### [Your goal]
Print every record exactly, omitting all pictures.
-------- Entries shown --------
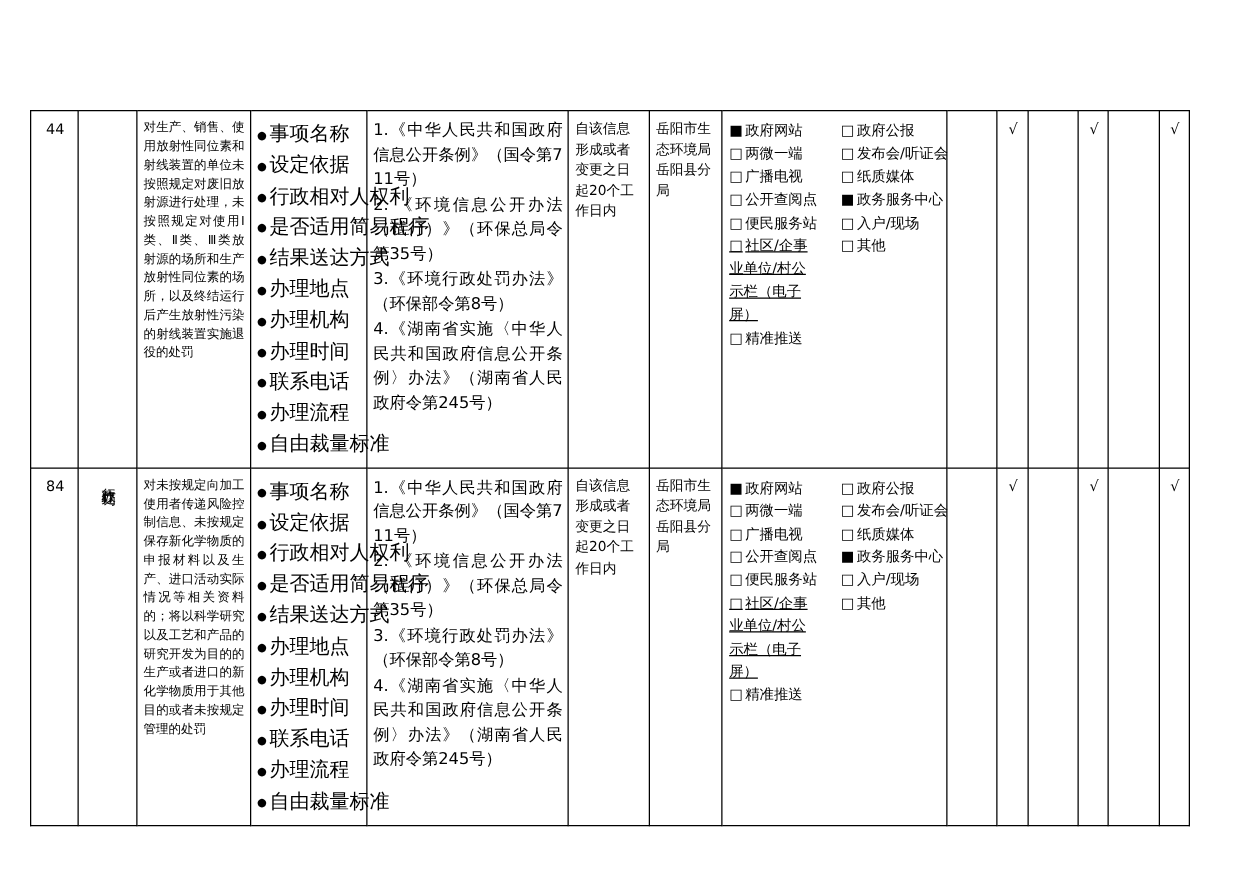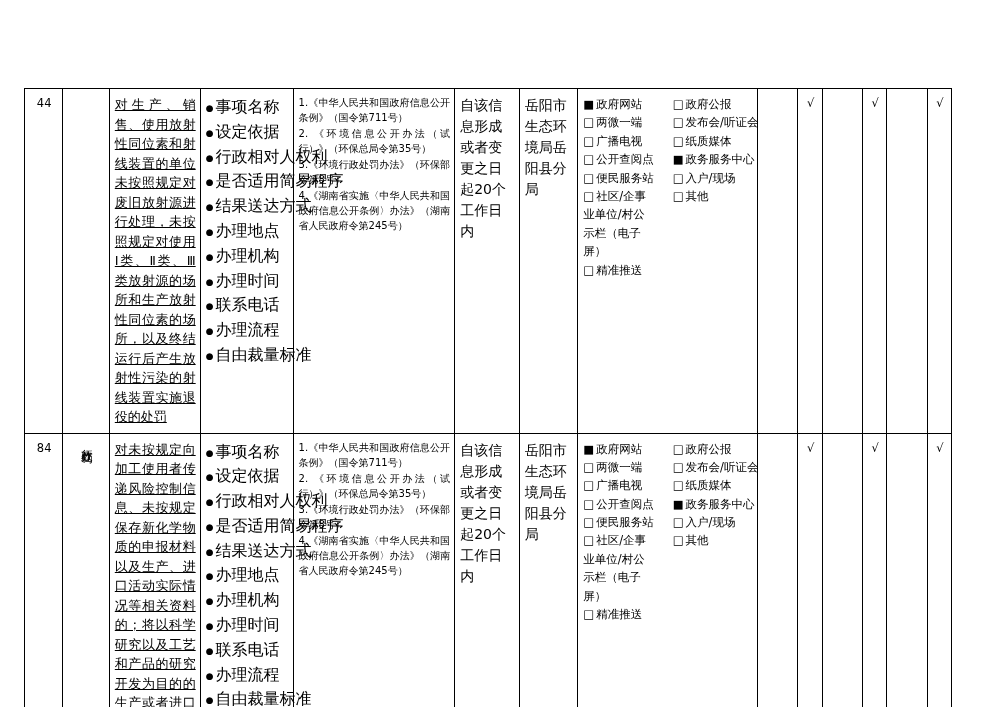--- a/index.html
+++ b/index.html
@@ -67,11 +67,10 @@
     font-size: 11.5px;
   }
   .matter-text {
-    font-size: 13px;
+    font-size: 10px;
     line-height: 1.5;
     text-align: justify;
     word-break: break-all;
-    text-decoration: underline;
   }
   ul.item-list {
     list-style: none;

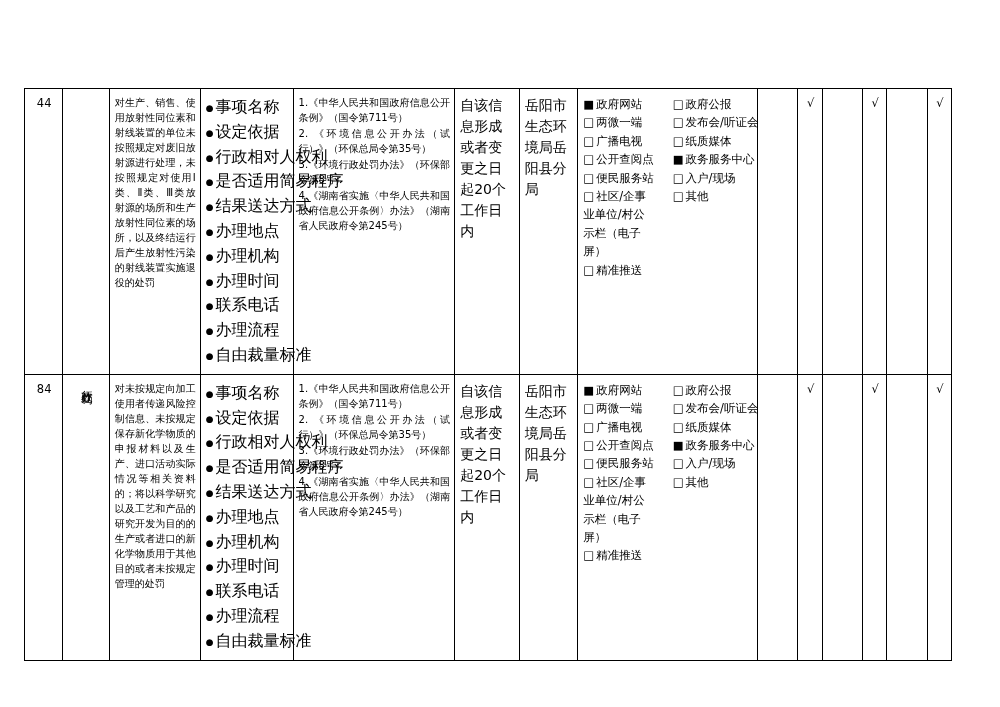--- a/index.html
+++ b/index.html
@@ -89,7 +89,7 @@
     vertical-align: 1px;
   }
   .basis-text {
-    font-size: 10px;
+    font-size: 13px;
     line-height: 1.5;
     text-align: justify;
     word-break: break-all;

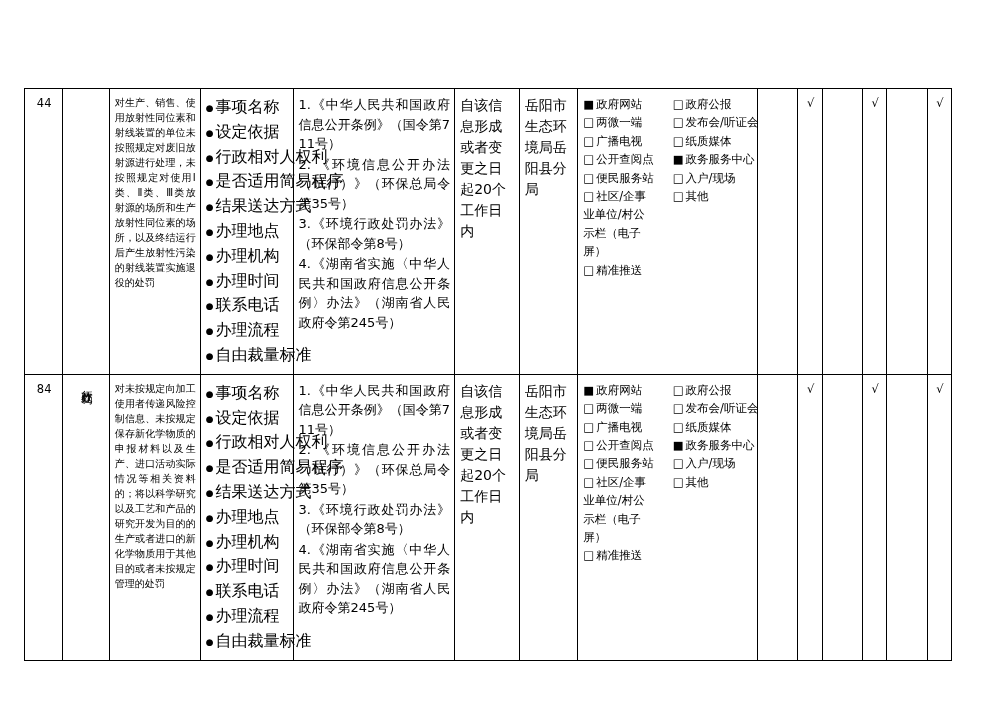--- a/index.html
+++ b/index.html
@@ -98,7 +98,7 @@
     margin-bottom: 1px;
   }
   .time-text, .org-text {
-    font-size: 14px;
+    font-size: 11px;
     line-height: 1.5;
     word-break: break-all;
   }

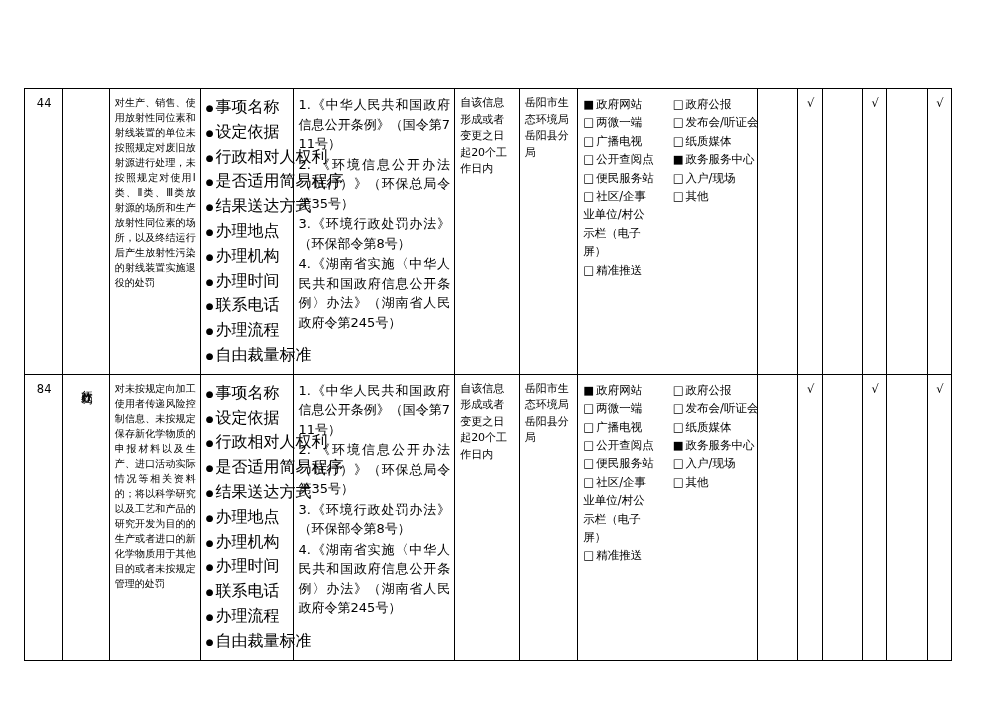--- a/index.html
+++ b/index.html
@@ -116,6 +116,7 @@
   }
   .chan-item.wrap {
     white-space: normal;
+    text-decoration: underline;
   }
   .box-empty::before {
     content: "\25A1";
--------
### [Solution to this problem]
--- a/index.html
+++ b/index.html
@@ -67,11 +67,10 @@
     font-size: 11.5px;
   }
   .matter-text {
-    font-size: 13px;
+    font-size: 10px;
     line-height: 1.5;
     text-align: justify;
     word-break: break-all;
-    text-decoration: underline;
   }
   ul.item-list {
     list-style: none;

--- a/index.html
+++ b/index.html
@@ -89,7 +89,7 @@
     vertical-align: 1px;
   }
   .basis-text {
-    font-size: 10px;
+    font-size: 13px;
     line-height: 1.5;
     text-align: justify;
     word-break: break-all;

--- a/index.html
+++ b/index.html
@@ -98,7 +98,7 @@
     margin-bottom: 1px;
   }
   .time-text, .org-text {
-    font-size: 14px;
+    font-size: 11px;
     line-height: 1.5;
     word-break: break-all;
   }

--- a/index.html
+++ b/index.html
@@ -116,6 +116,7 @@
   }
   .chan-item.wrap {
     white-space: normal;
+    text-decoration: underline;
   }
   .box-empty::before {
     content: "\25A1";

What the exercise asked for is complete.